For once, vote for a candidate who gives you a positive reason to vote for them. Odds are that a lot of previous nonvoters will join you.


The Democratic debate last night was a good reality check: given how openly authoritarian Trump-TV (Fox “News”) is — a combination of butt kissing (e.g., Jeanine Pirro calling Trump “almost superhuman”), goose-stepping “patriotism” that trashes almost everything America is supposed to stand for, and punching down (encouraging knuckle-draggers to blame immigrants — people even poorer and more powerless than they are — for their misfortunes), it’s easy to give CNN a pass, as CNN is at least openly hostile to Trump.

Last night provided a timely reminder that CNN, though not as awful as Fox, is still pretty damn bad. The moderators spent most of their time trying to provoke fights between the candidates, the low point being moderator Abby Phillip — after Bernie Sanders, in a he-said-she-said denied saying that a woman could never win the presidency, and offering corroborating evidence going back decades — immediately asking Warren, “Senator Warren, what did you think when Senator Sanders told you a woman could not win the election?” As if that was a fact, not a dispute about what was said in a conversation between two people, with no witnesses.

To call Philip’s question/accusation grossly unprofessional is an understatement. CNN should have fired her on the spot.

Beyond that, the moderators appeared entirely unconcerned with military spending taking up 53% of discretionary spending, and with the U.S. spending as much on “defense” (largely on weapons and overseas bases, not even counting military-incurred debt servicing) than the next eight countries combined. Nope. They were concerned with the cost of “Medicare for all” — universal healthcare coverage.
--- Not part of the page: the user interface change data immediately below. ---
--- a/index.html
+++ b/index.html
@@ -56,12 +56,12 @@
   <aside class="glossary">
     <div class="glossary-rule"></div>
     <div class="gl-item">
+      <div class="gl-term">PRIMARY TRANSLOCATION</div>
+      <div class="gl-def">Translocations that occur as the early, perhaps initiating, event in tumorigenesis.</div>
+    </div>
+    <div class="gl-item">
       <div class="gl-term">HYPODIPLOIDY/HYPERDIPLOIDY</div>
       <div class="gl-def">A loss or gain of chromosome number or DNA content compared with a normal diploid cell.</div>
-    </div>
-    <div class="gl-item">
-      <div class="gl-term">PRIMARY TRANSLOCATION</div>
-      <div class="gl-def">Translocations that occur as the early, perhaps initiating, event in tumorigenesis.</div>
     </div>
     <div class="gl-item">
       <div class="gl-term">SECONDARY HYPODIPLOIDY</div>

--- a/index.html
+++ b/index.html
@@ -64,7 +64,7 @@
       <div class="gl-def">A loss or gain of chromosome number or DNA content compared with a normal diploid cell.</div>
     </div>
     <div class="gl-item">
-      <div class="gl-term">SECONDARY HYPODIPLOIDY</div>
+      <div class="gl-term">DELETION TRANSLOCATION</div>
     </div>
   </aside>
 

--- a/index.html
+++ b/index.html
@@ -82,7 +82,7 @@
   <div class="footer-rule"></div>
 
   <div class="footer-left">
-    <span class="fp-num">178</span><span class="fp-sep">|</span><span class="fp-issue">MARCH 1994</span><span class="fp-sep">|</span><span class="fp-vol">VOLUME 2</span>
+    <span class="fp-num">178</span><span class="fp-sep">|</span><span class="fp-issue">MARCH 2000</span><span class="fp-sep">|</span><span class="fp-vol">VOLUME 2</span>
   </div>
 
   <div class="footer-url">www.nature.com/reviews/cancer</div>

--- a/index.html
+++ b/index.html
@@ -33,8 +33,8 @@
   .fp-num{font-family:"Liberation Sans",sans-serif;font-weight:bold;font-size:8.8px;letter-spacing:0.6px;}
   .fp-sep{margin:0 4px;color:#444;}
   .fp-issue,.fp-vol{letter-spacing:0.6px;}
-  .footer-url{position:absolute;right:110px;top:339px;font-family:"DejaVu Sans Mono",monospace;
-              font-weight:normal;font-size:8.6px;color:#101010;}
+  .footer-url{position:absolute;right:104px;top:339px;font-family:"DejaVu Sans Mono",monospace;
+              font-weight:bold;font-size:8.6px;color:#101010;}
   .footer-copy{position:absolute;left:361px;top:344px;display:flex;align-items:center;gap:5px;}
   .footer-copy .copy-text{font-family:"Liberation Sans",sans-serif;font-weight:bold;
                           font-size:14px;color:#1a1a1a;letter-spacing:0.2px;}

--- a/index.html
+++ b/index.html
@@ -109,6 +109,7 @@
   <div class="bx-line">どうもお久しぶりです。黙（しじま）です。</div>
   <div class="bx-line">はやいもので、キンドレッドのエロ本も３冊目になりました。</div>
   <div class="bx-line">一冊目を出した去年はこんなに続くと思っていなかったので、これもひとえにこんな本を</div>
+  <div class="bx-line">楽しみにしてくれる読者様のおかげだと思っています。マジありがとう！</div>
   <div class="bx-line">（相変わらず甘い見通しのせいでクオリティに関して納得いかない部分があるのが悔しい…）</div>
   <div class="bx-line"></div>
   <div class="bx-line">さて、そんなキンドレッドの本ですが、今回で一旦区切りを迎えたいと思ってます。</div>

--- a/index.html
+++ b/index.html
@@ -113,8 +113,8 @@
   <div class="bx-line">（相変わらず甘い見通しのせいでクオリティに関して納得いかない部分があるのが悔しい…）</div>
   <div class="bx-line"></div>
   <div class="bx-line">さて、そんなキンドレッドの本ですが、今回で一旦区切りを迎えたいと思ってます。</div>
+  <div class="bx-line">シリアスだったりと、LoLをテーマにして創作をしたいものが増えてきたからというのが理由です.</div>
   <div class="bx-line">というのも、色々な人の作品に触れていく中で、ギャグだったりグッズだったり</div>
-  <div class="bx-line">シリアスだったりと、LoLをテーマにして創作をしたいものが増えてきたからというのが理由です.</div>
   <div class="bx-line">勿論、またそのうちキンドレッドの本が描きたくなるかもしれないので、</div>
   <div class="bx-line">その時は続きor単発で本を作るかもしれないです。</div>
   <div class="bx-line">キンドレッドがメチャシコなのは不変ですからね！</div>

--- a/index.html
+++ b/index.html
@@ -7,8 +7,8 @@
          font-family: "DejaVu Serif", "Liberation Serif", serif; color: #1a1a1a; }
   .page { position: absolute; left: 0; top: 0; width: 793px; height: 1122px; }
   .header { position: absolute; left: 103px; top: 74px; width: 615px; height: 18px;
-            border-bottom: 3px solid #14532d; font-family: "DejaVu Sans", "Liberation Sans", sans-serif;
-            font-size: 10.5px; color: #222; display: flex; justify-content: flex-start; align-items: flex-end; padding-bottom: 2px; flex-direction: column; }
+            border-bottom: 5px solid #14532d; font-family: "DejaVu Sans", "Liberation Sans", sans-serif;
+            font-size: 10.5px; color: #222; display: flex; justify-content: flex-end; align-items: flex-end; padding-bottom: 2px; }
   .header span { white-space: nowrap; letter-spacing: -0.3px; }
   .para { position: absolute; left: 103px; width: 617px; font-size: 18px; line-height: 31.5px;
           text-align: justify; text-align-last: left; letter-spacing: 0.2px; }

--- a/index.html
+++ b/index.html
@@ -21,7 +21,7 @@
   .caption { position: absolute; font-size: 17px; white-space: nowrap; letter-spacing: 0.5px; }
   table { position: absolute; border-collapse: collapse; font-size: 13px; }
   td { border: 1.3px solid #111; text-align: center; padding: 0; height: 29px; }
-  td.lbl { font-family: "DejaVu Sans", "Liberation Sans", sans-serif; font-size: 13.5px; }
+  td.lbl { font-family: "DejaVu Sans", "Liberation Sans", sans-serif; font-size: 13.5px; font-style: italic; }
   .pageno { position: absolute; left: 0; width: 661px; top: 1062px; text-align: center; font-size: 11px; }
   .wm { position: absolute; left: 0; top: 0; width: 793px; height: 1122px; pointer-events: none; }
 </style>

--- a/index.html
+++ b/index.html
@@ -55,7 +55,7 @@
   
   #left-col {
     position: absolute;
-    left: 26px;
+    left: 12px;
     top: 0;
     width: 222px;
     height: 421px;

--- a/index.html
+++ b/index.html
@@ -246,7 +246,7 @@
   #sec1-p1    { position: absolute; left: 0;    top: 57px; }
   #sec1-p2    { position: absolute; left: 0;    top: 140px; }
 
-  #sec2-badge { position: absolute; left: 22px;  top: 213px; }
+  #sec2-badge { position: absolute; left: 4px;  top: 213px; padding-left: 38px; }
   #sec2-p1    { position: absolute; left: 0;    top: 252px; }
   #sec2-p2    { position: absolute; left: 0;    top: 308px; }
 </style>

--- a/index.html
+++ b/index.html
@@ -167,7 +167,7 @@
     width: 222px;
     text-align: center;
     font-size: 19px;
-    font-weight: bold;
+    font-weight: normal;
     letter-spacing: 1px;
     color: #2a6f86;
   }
The moderators’ questions all concerned the cost of such coverage. Never mind that the U.S. is supposedly the richest country on the face of the Earth, that every other industrialized country already has universal, free healthcare, that 87 million Americans are uninsured or underinsured, that the U.S. has worse healthcare outcomes (e.g., infant mortality) than all of those other industrialized countries, and that U.S. per-capita spending on healthcare is at minimum twice what the other industrialized countries spend, sometimes considerably more.

No. The moderators’ concern was with the “cost” — never mind the potential savings to average Americans nor what the astronomical cost is now.

They didn’t ask a single question about how much average Americans would save under Medicare for all. Not one.

Nor did they ask what possible advantage there is in having a parasitic middle man (the insurance industry) that drains off $100 billion a year in profits, and that incurs vast administrative expenses for providers in dealing with the nightmarish tangle of private insurance coverage. (Tellingly, one of the questions was about what would happen to the “workers” in the “insurance town” of Des Moines if a single-payer plan eliminated their entirely parasitic jobs.)

As for CNN, the disgraceful performance of its moderators points toward this great advice: “Follow the money.” CNN is a corporate entity designed to maximize corporate profits. While there are some good reporters and editors at CNN, it’s utterly unrealistic to expect the network to act as anything other than a corporate tool designed to preserve the economic status quo and corporate profits.